Will governments and central banks will step on the brake too soon and push the world back into recession? Or will they delay so long in removing the stimulus that inflation takes root and requires an even harsher policy clampdown at a later date?

“The fact that central banks in emerging economies will be hiking interest rates in the coming months really disturbs the markets,” said Franz Wenzel, senior investment strategist at Axa Investment Managers in Paris.

Investors have been unnerved about the speed and extent to which China moved to limit runaway credit growth this year since it announced on January 12 that it was raising domestic banks’ reserve requirement ratios by 0.5 percent point.

On Wednesday, China’s largest bank, ICBC, said it had stopped rolling over some loans to slow credit growth after a surge at the start of the year — a surge that appears to have alarmed the authorities.

What is more, some analysts fear the suspension has caught importers and other companies by surprise and will lead to delays or cancellations to China’s imports — causing possible ripples beyond its borders and likely statistical dents to January business surveys, investment and trade data.

To be sure, it’s hard to completely isolate the China effect. Market risk aversion has risen over the past two weeks for a variety of reasons — from Greek debt worries to U.S. regulatory proposals to tame mega banks.

Yet since January 12 Shanghai stocks (.SSEC: ) have lost almost 9 percent; global emerging markets (.MSCIEF: ) have lost 7 percent; and world stocks at large (.MIWD00000PUS: ) have lost 6 percent. Emerging market sovereign debt spreads have widened about 30 basis points, or about 10 percent.


China’s stimulus-driven rebound to more than 10 percent growth has been central to the global economic recovery over the past six months — anything that limits or dampens that will cause a pullback elsewhere too.

And the fact China started the credit squeeze quicker than many had bet on has raised fears that seeds of inflation have already been sown and may tempt other central banks to exit loose money policies sooner than markets assume.

“The surprise has been that the tightening has started so shortly after the start of the year and that it has been instigated by the country whose growth has done the most to underpin expectations of recovery,” said Sean Shepley, economist at Credit Suisse.
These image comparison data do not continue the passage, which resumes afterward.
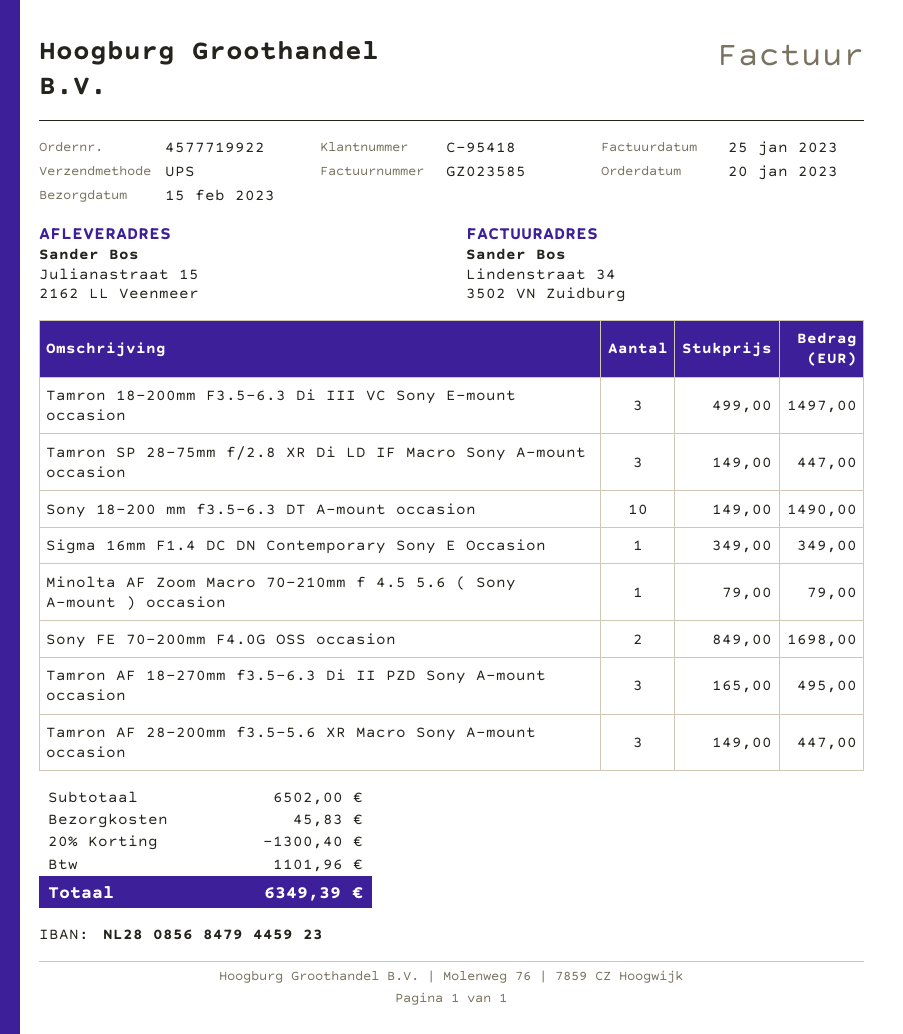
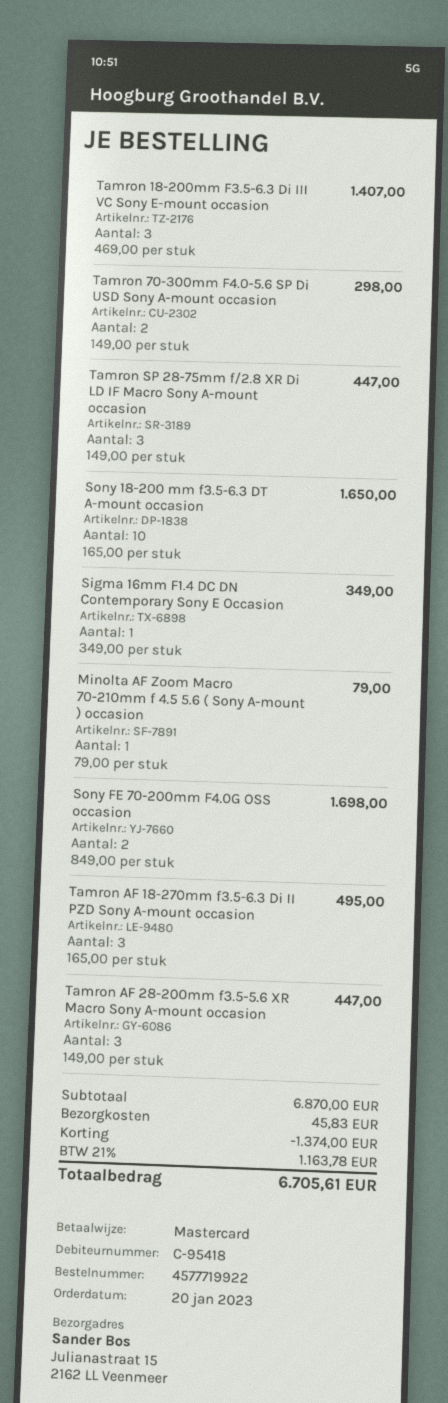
Tamron 18-200mm F3.5-6.3 Di III VC Sony E-mount occasion: 3 x 499.00 = 1497.00 -> 3 x 469.00 = 1407.00
Sony 18-200 mm f3.5-6.3 DT A-mount occasion: 10 x 149.00 = 1490.00 -> 10 x 165.00 = 1650.00
Tamron 70-300mm F4.0-5.6 SP Di USD Sony A-mount occasion: none -> 2 x 149.00 = 298.00
subtotal: 6502.00 -> 6870.00
discount: 1300.40 -> 1374.00
tax: 1101.96 -> 1163.78
total: 6349.39 -> 6705.61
The latest IMF forecasts for China’s economy (Read more about the fastest growing economy.) — which now accounts for almost 10 percent of the world’s $60 trillion gross domestic product — is for growth of 10 percent this year. That is five times its forecast for all advanced economies together.
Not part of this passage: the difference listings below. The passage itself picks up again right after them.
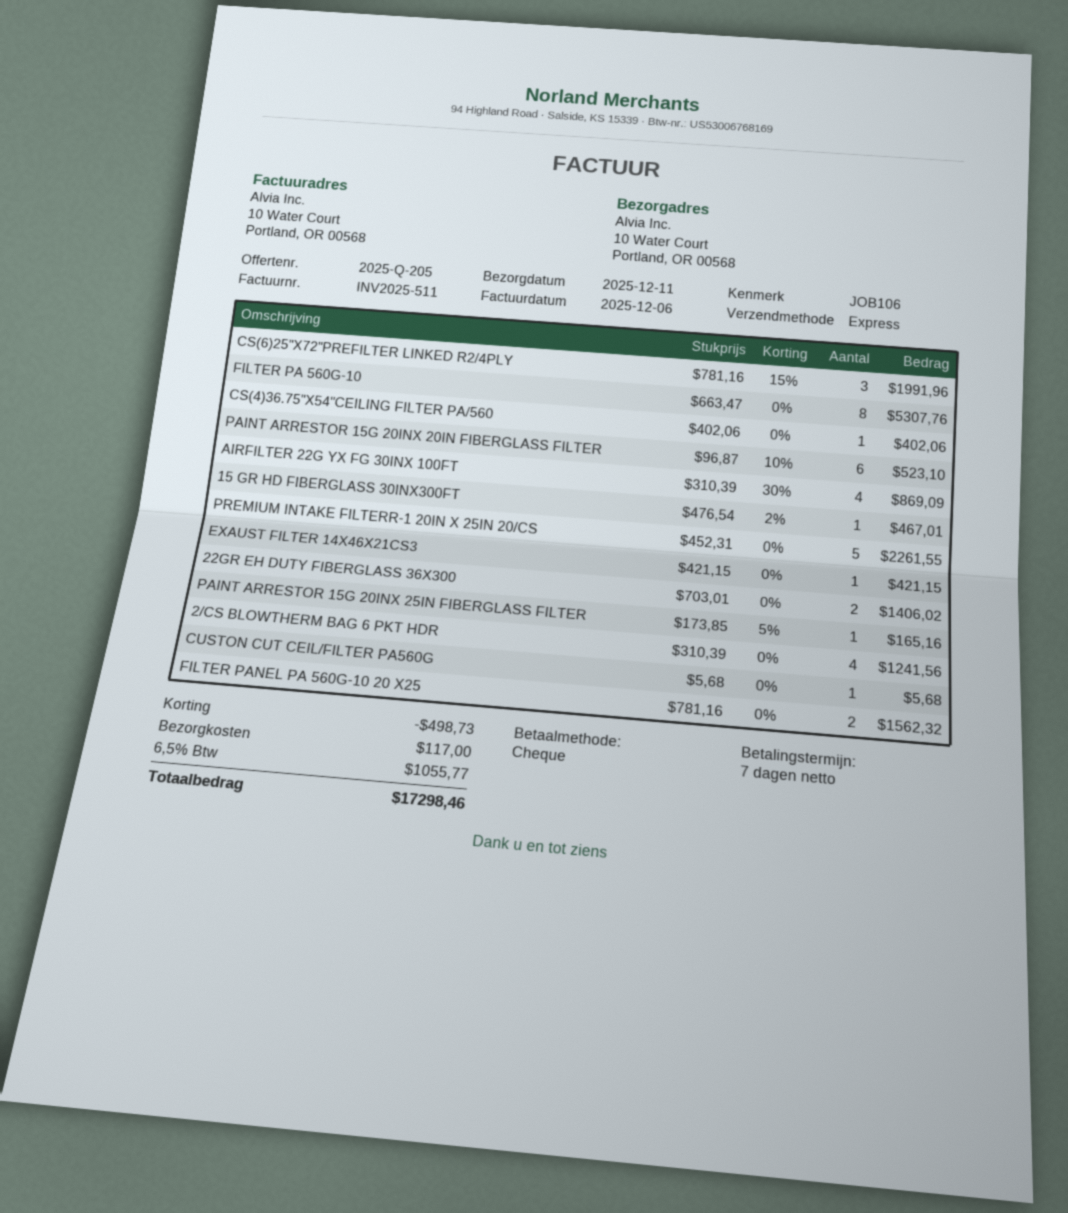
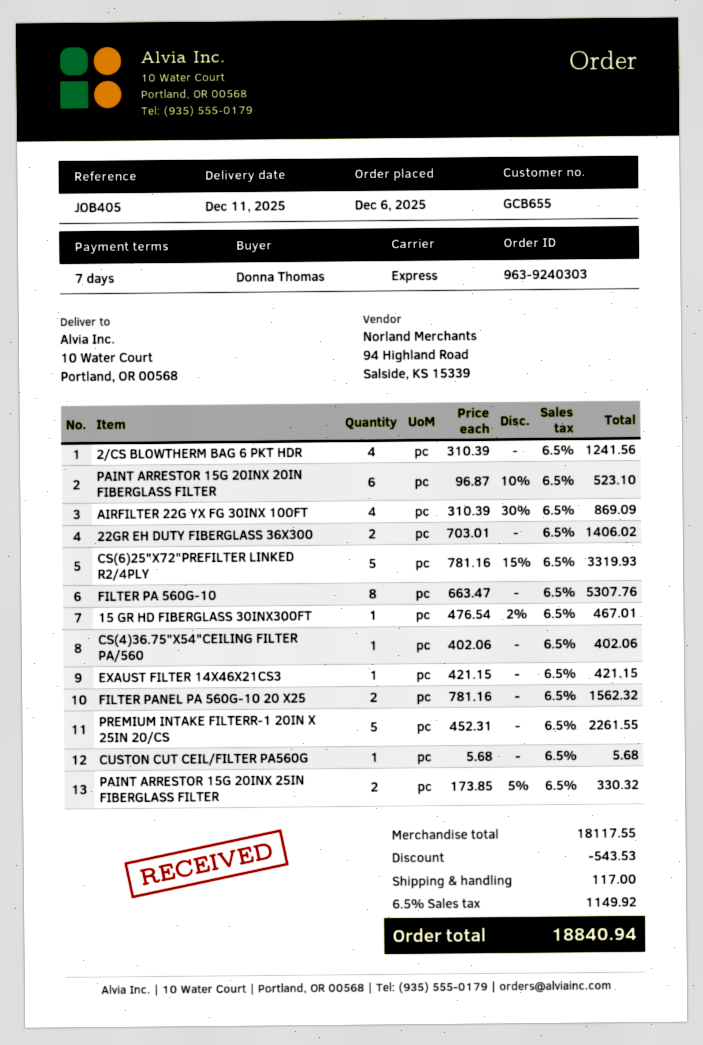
reference: JOB106 -> JOB405
CS(6)25"X72"PREFILTER LINKED R2/4PLY: 3 x 781.16 - 15% = 1991.96 -> 5 x 781.16 - 15% = 3319.93
PAINT ARRESTOR 15G 20INX 25IN FIBERGLASS FILTER: 1 x 173.85 - 5% = 165.16 -> 2 x 173.85 - 5% = 330.32
discount: 498.73 -> 543.53
tax: 6.5% = 1055.77 -> 6.5% = 1149.92
total: 17298.46 -> 18840.94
While Shepley said global credit markets would likely recover through the year, he added the policy change shows “the increase in macro risks demands respect.”

Many argue China’s move to tighten early and act aggressively on bank lending should even be seen as a help in sustaining growth, and any serious risk to China’s own target growth rates would stop authorities there going too far.
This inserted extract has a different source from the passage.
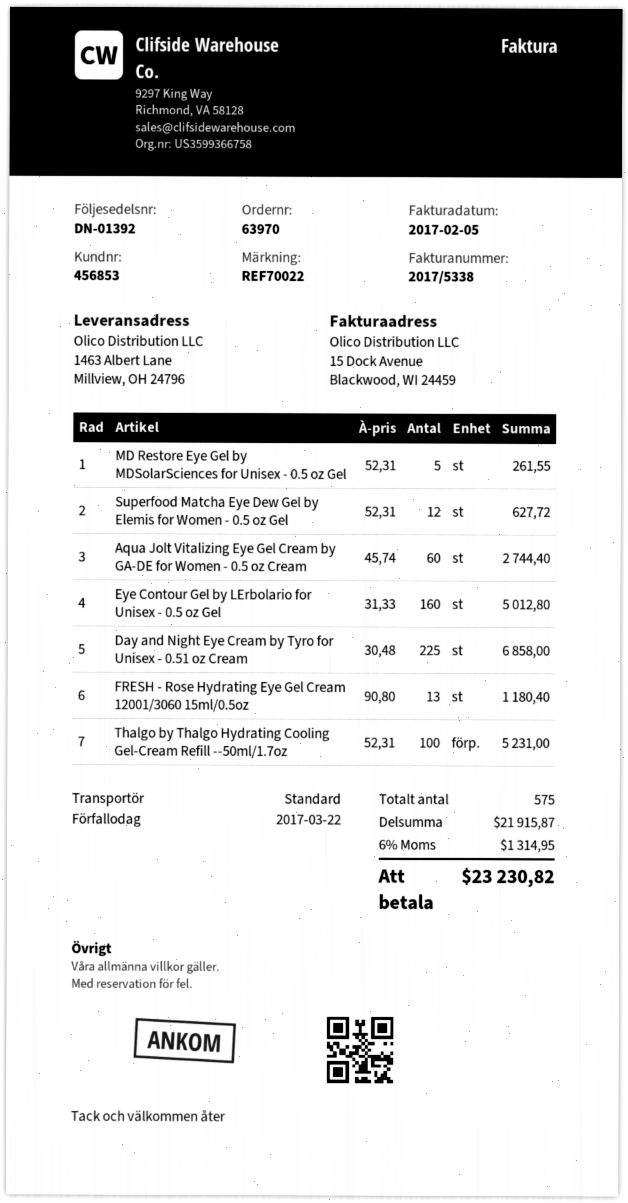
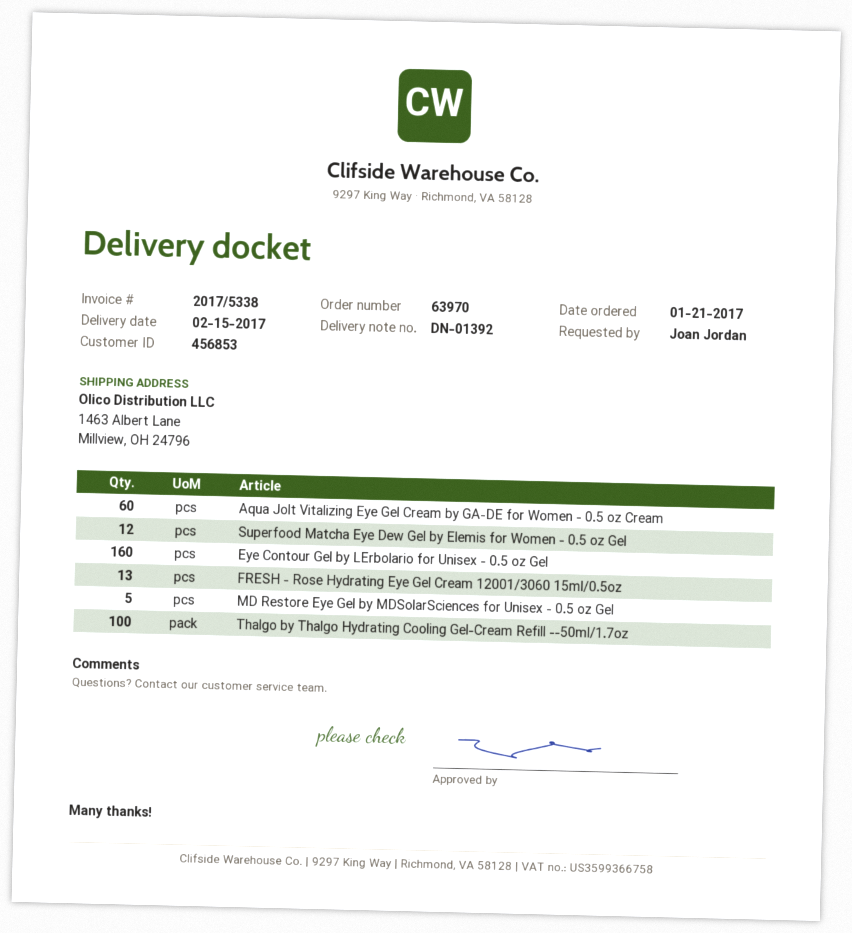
Day and Night Eye Cream by Tyro for Unisex - 0.51 oz Cream: 225 -> none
“It is really, really healthy for the sustainability of this bull market. The market was overbought,” said Charlie Morris, head of Absolute Returns at HSBC Global Asset Management.

“They have a very real V-shaped correction and the normal thing to do is put the brakes on.”

And vice governor of the People’s Bank of China, Zhu Min — speaking at the World Economic Forum in Davos on Wednesday — sounded far from hawkish in his assessment of the world economy at large. “The current economic mood is very weak,” he said.

However, Morgan Stanley strategists said that while the adverse world markets reaction to China’s tightening may not be warranted, the inflation concern that it reflects is sobering.

“China’s moves must be seen in broader context as a symptom of inflationary trends taking hold, particularly in Asia,” they said in a note to clients.

“We continue to sense a considerable level of complacency in the market with respect to the upside risks to emerging markets inflation from here,” they added.

Global banking group the Institute for International Finance said on Tuesday that it expects emerging market inflation to accelerate to 5.4 percent this year — more than four times the 1.2 percent forecast rate for mature economies.